It should be noted that after the injector is closed to inject fuel, a pressure wave is suddenly generated in the injector, the pressure in the pipeline of the injector is continuously increased, and when the pressure wave is propagated to the common rail pipe, the pressure in the pipeline of the injector is maximized; at this point, because of the imbalance of pressure in the common rail and injector lines, the unbalanced pressure creates a new pressure wave in the injector line that impinges on the valve between the common rail and injector lines, and the line pressure within the injector decreases until the pressure is at a minimum. Therefore, the process is repeated periodically, the pressure wave is reduced continuously, the frequency of the pressure wave is fixed, the amplitude of the pressure wave is reduced continuously, and based on the pressure wave, the pressure fluctuation mathematical model of the injector during multiple fuel injection is established by combining the pressure change condition of the injected fuel of the actual injector. Specifically, a mathematical model for determining injector pressure fluctuation during multiple injections of fuel is provided, comprising:

determining an attenuation factor of a pressure fluctuation mathematical model according to a set rail pressure value of a common rail pipe and the power-on time of an injector, specifically:

k＝k(P_r，ET)

wherein, P_rSetting a rail pressure value for the common rail pipe; ET is the time of energisation of the injector; k is an attenuation factor; thus, for the same type of high pressure common rail system, the attenuation factor k may be determined based on the power up time through the injector and the common rail set rail pressure value.

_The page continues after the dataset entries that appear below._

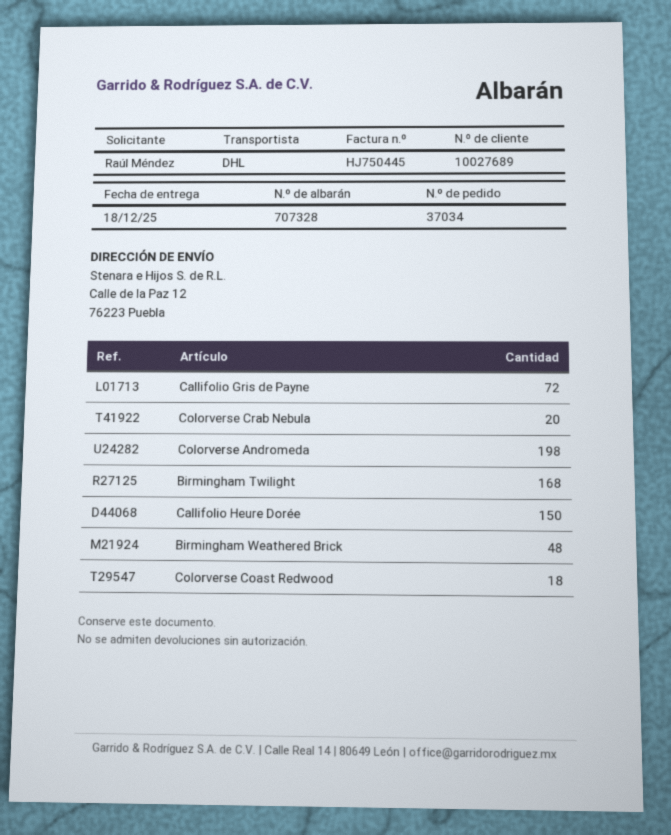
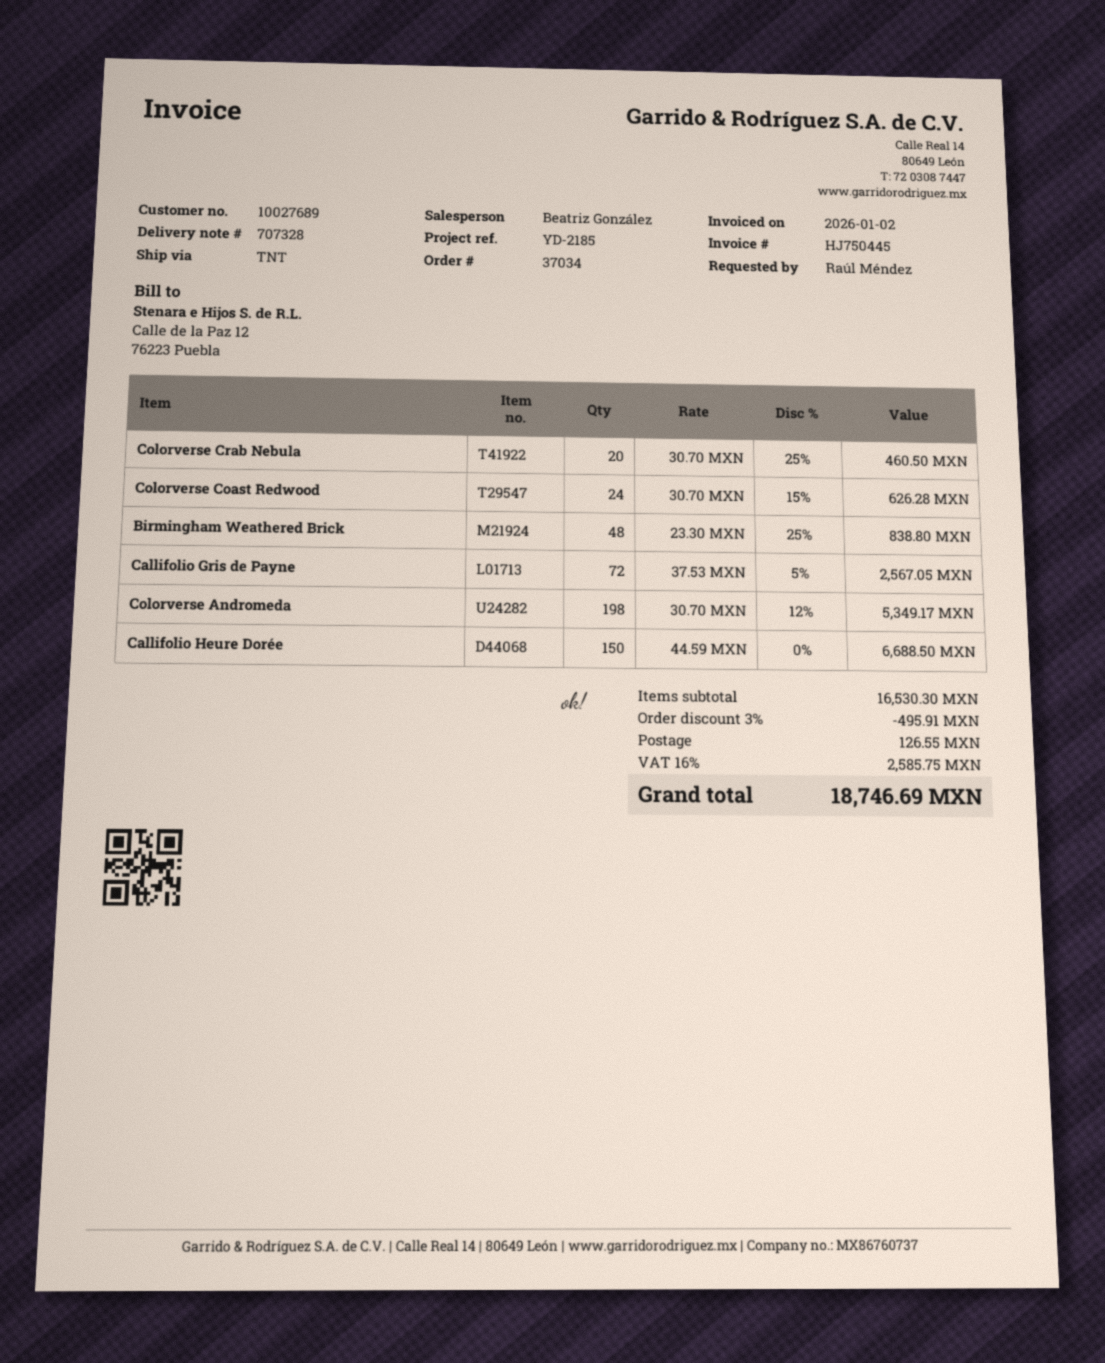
shipping method: DHL -> TNT
Birmingham Twilight: 168 -> none
Colorverse Coast Redwood: 18 -> 24

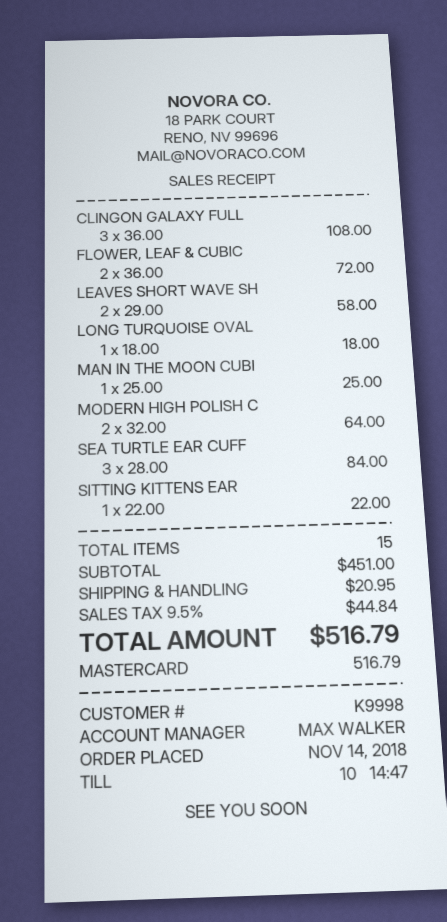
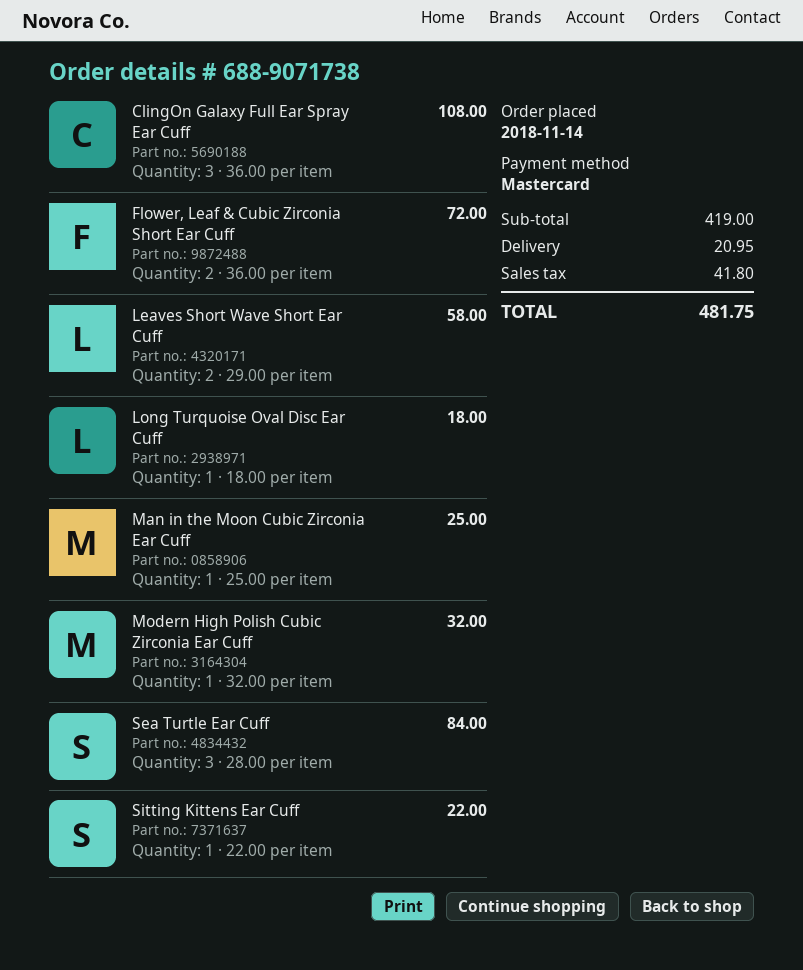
MODERN HIGH POLISH C: 2 x 32.00 = 64.00 -> 1 x 32.00 = 32.00
subtotal: 451.00 -> 419.00
tax: 44.84 -> 41.80
total: 516.79 -> 481.75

Determining a frequency factor of a pressure fluctuation mathematical model according to the temperature of the fuel oil and the volume elastic modulus of the fuel oil; the method specifically comprises the following steps:

w＝w(T，A)

wherein T is the fuel temperature; a is the bulk modulus of fuel oil; w is a frequency factor; when an actual injector injects oil, the main factors influencing the pressure fluctuation frequency of the injector are as follows: the cross section and length of a high-pressure oil pipe of the injector, the length and cross section of an internal oil path of the injector, the density and bulk modulus of elasticity of fuel, the volume of an internal pressure chamber of the injector and the volume of a common rail pipe. Besides the fuel density and the bulk modulus of elasticity, other parameters are fixed for a fixed high-pressure common rail system, wherein the direct influence factor of the fuel density rho is the fuel temperature T, and the influence of the bulk modulus of elasticity of the fuel on the fuel injection fluctuation is too small, so that the frequency factor w of the pressure fluctuation mathematical model can be determined through the fuel temperature T and the bulk modulus of elasticity A of the fuel.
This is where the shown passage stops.